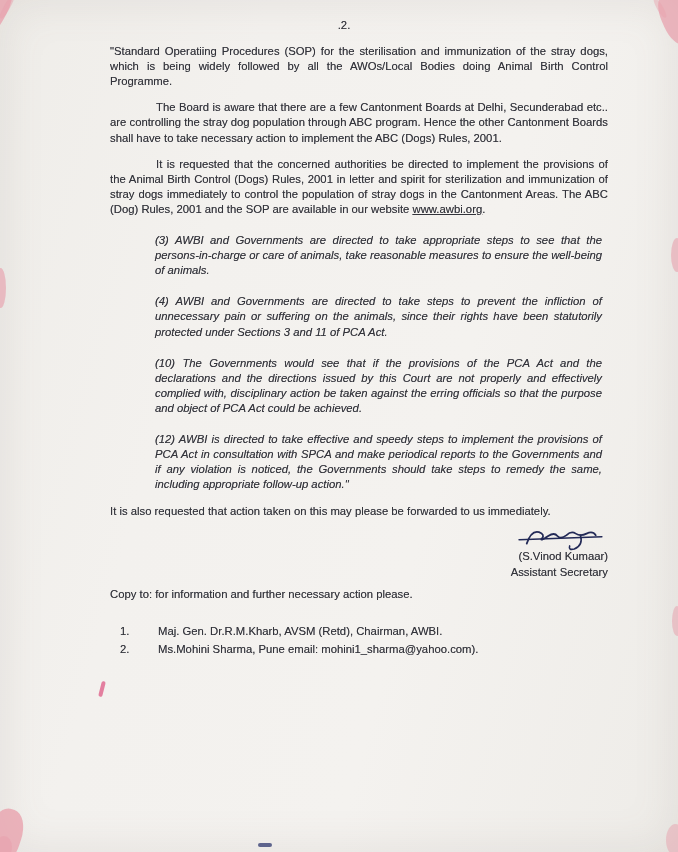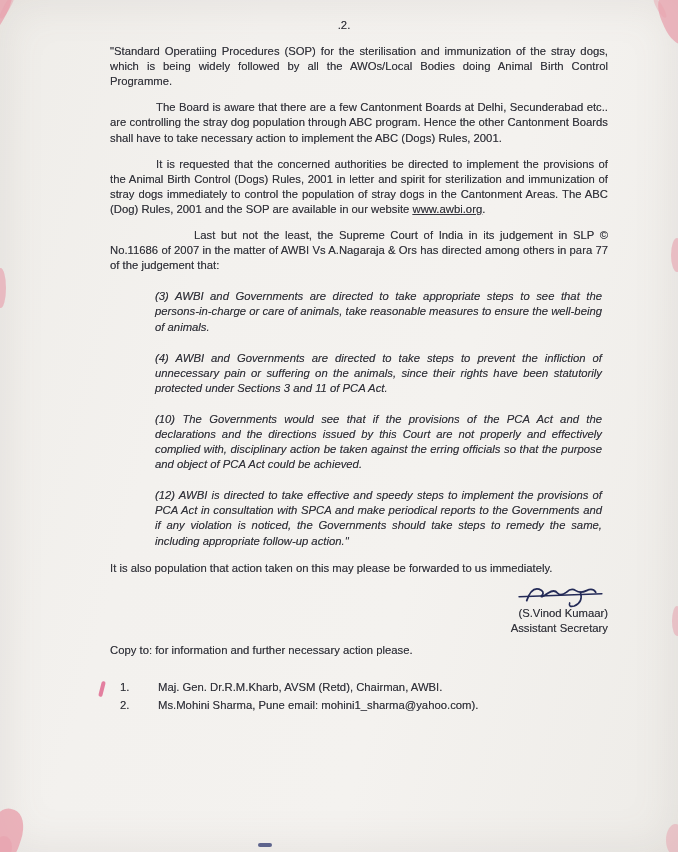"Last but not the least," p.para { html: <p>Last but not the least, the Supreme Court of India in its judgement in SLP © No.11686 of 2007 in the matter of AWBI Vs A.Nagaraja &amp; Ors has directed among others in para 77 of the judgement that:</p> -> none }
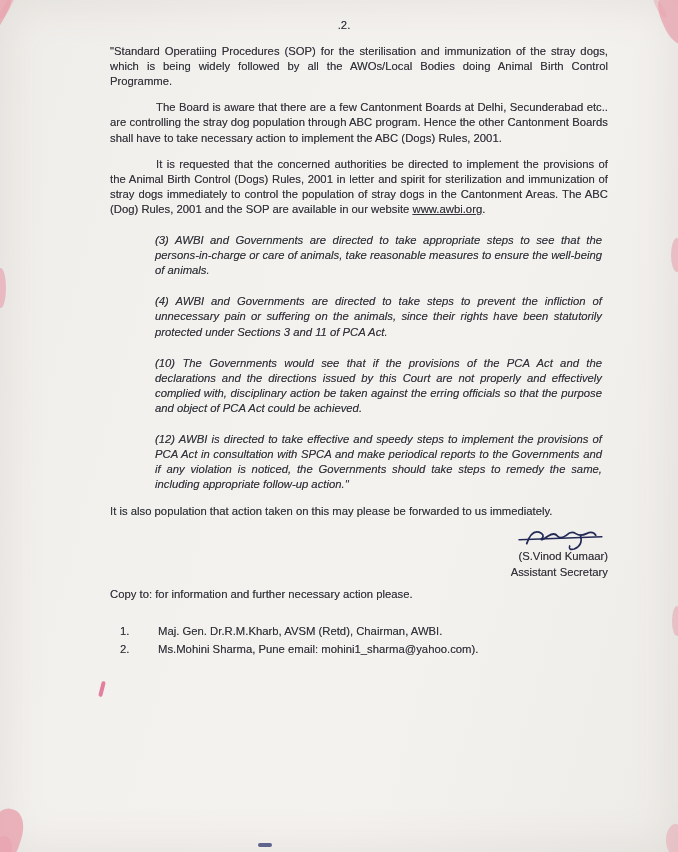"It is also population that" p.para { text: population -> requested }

==

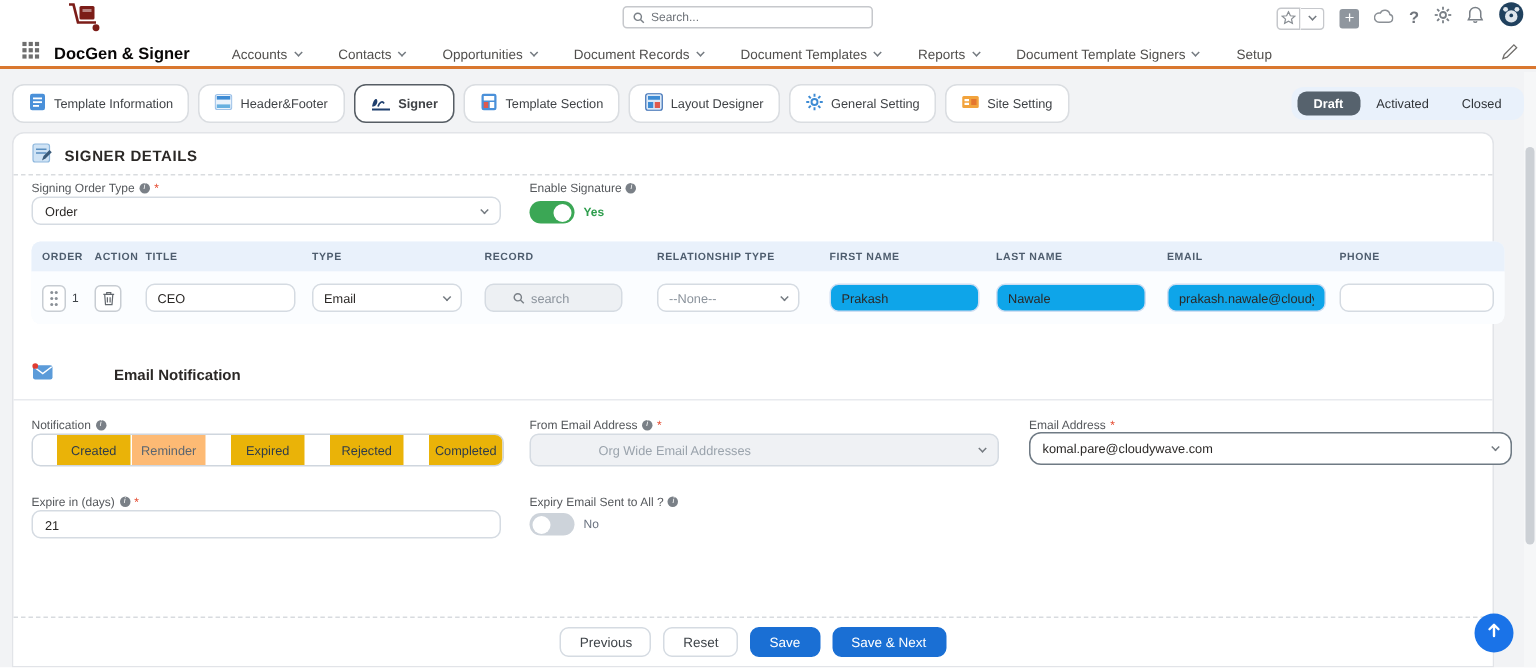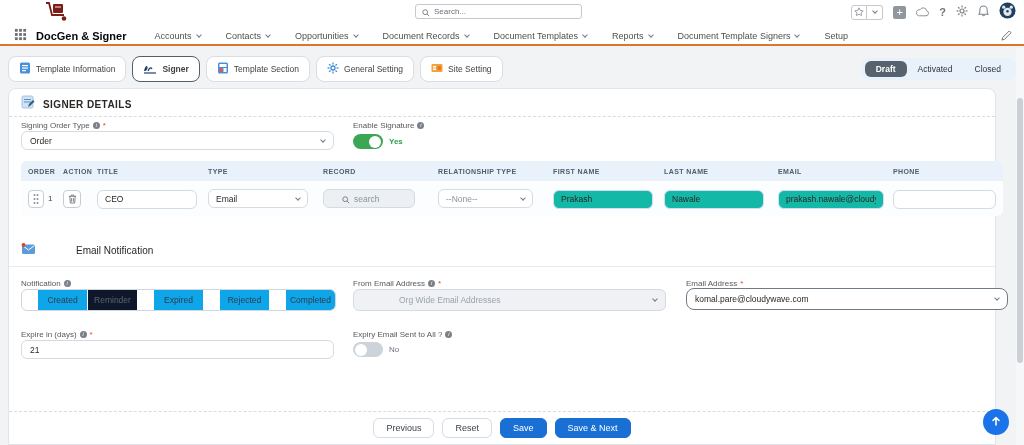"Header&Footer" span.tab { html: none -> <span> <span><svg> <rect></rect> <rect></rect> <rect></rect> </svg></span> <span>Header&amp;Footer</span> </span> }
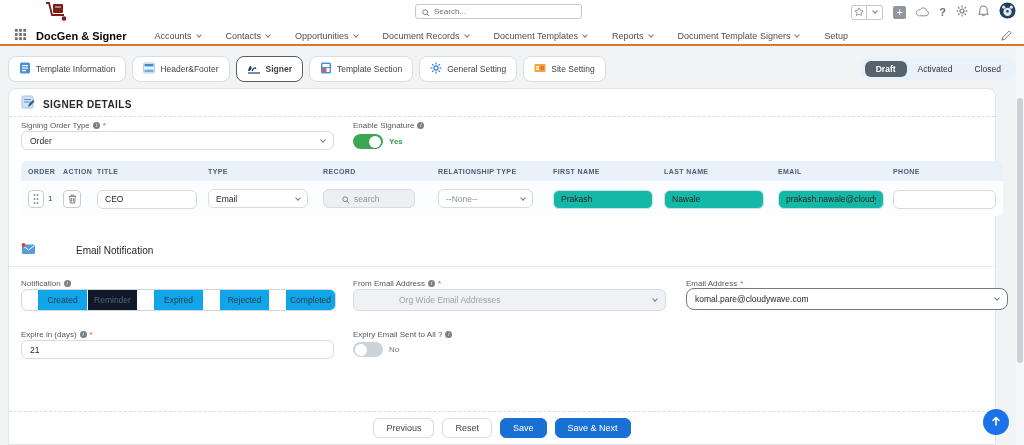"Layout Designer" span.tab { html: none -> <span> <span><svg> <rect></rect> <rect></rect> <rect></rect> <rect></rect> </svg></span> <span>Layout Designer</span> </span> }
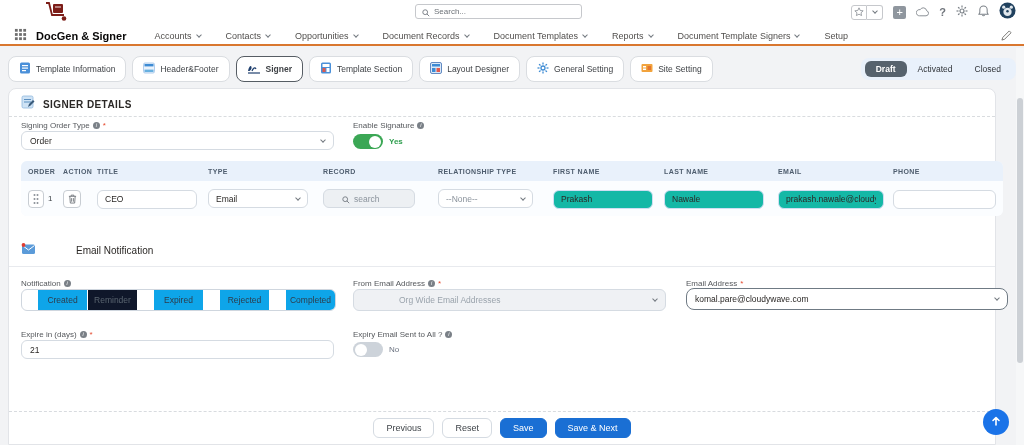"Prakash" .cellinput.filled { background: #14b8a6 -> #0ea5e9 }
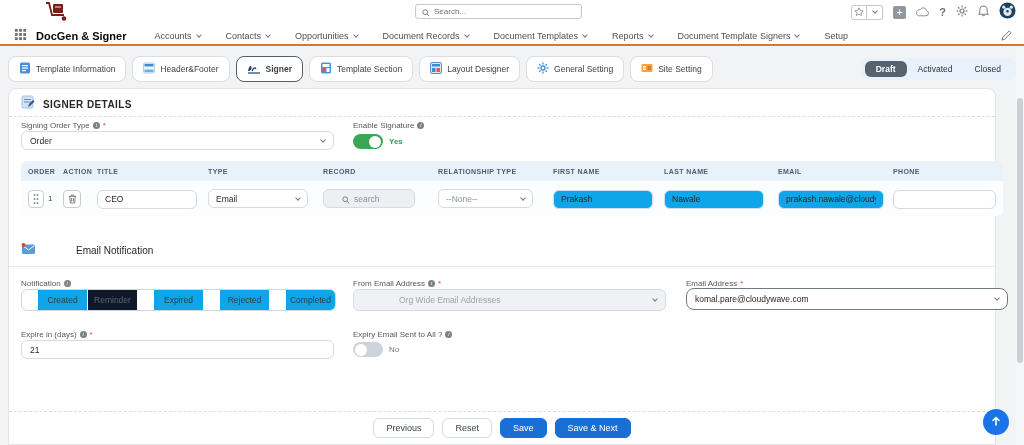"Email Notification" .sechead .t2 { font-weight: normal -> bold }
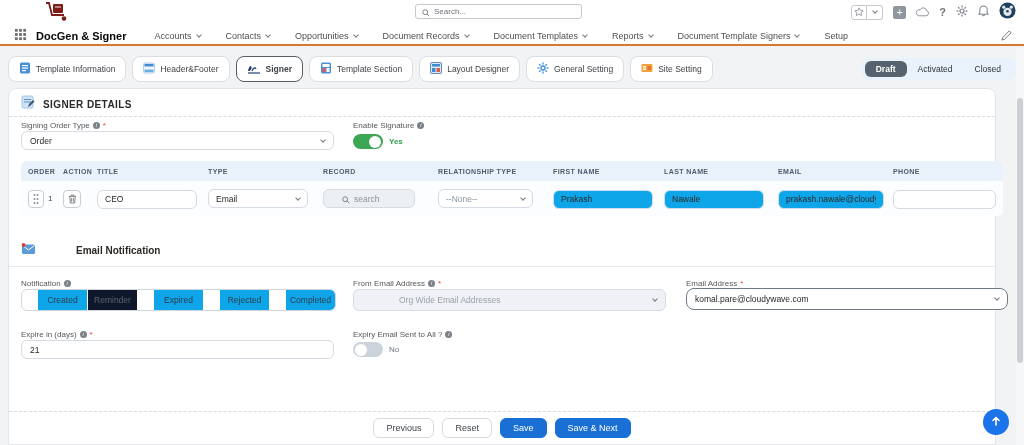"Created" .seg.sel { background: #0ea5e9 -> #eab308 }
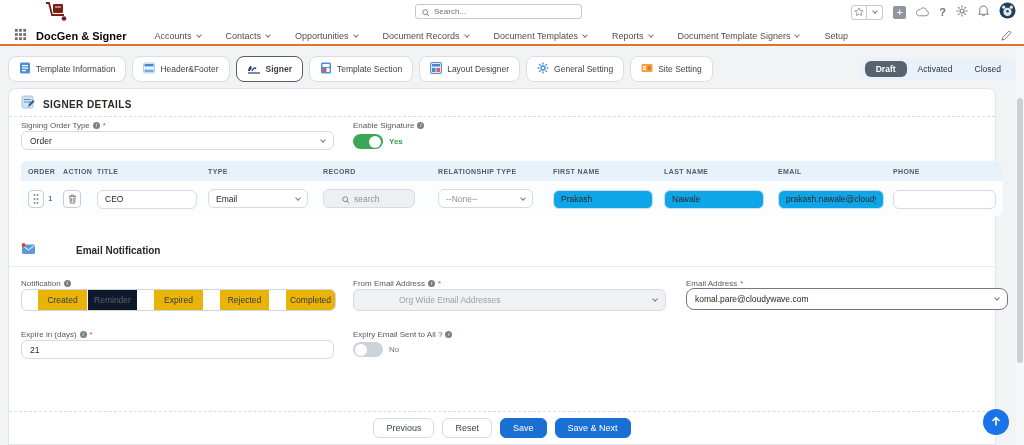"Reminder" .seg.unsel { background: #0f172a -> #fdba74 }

---

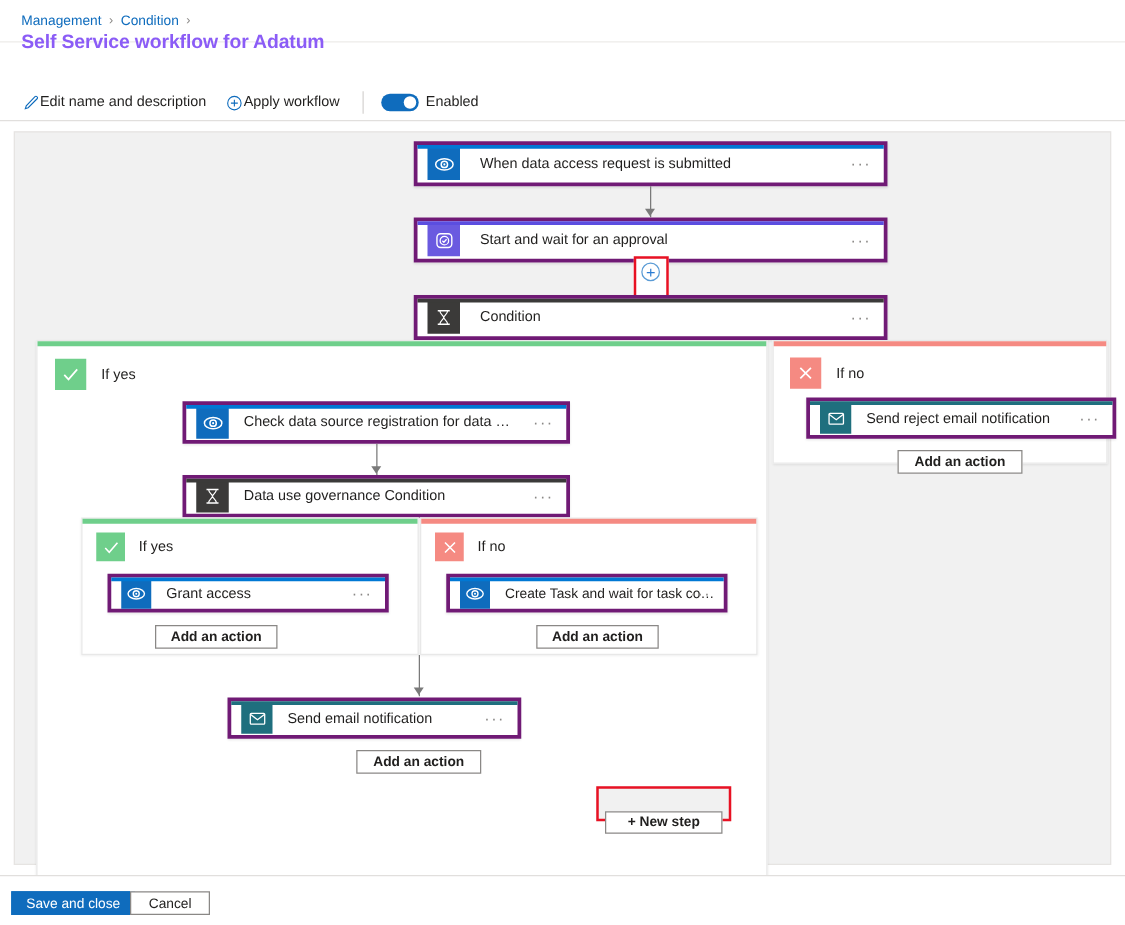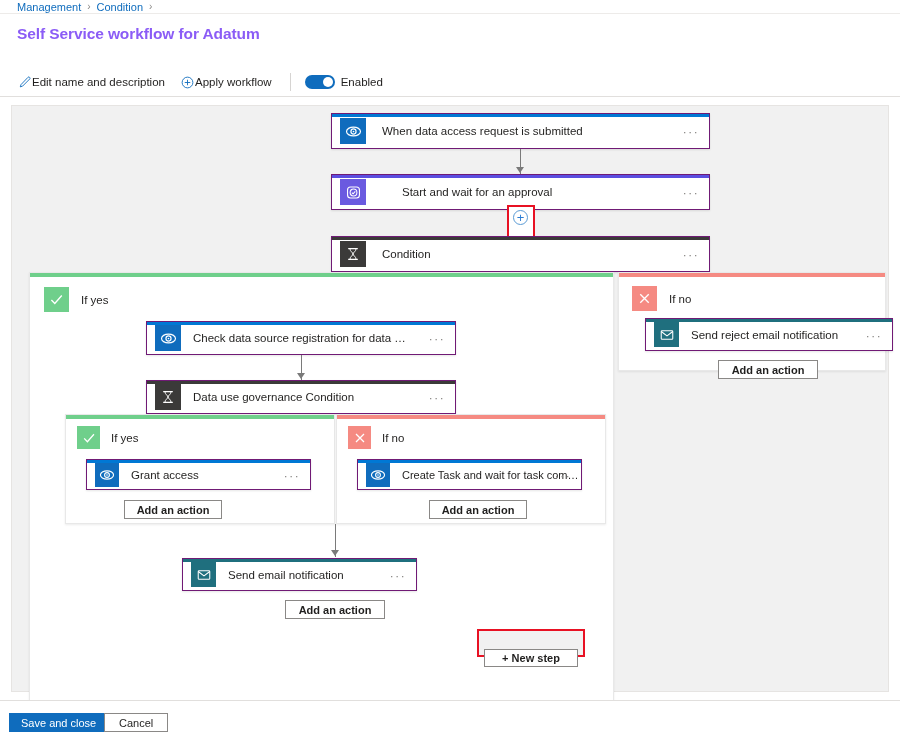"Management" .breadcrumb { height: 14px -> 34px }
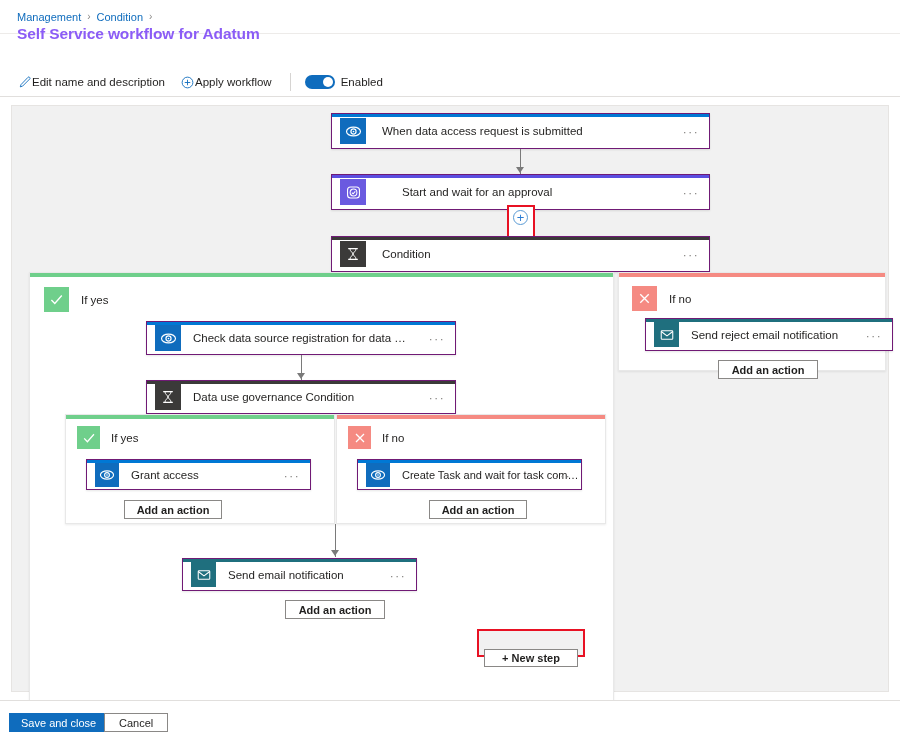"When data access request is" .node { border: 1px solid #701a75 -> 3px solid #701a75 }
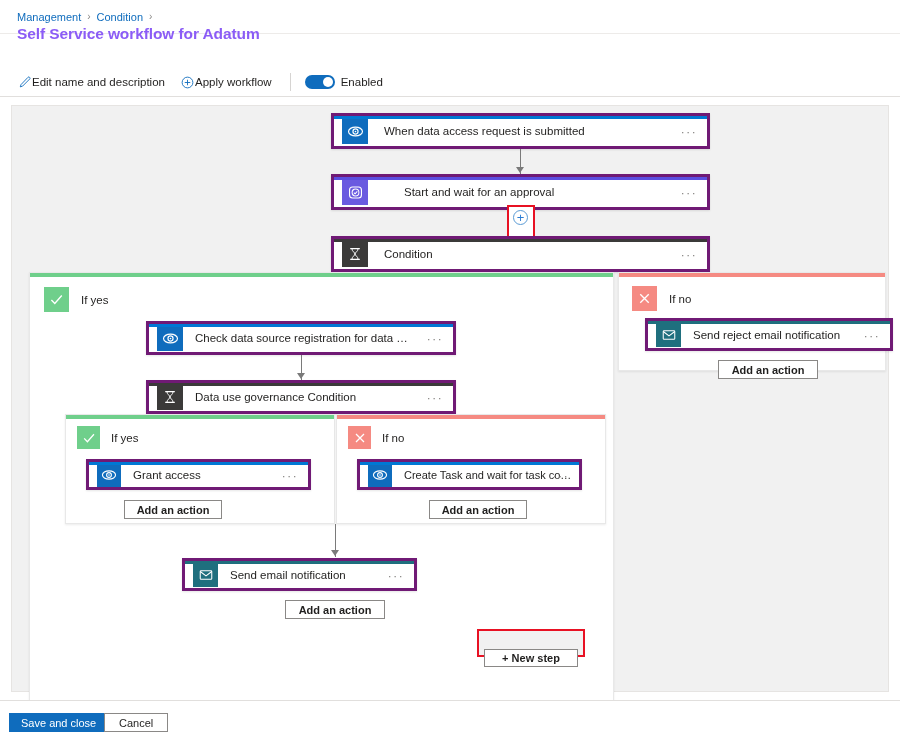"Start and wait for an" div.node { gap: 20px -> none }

Work to be completed: Among the records above, locate the line containing "font-weight: normal ->" and the line containing "background: #0f172a ->", then transcribe exactly the lines starting at the first and ending at the second, with no pictures.

Written answer:
"Email Notification" .sechead .t2 { font-weight: normal -> bold }
"Created" .seg.sel { background: #0ea5e9 -> #eab308 }
"Reminder" .seg.unsel { background: #0f172a -> #fdba74 }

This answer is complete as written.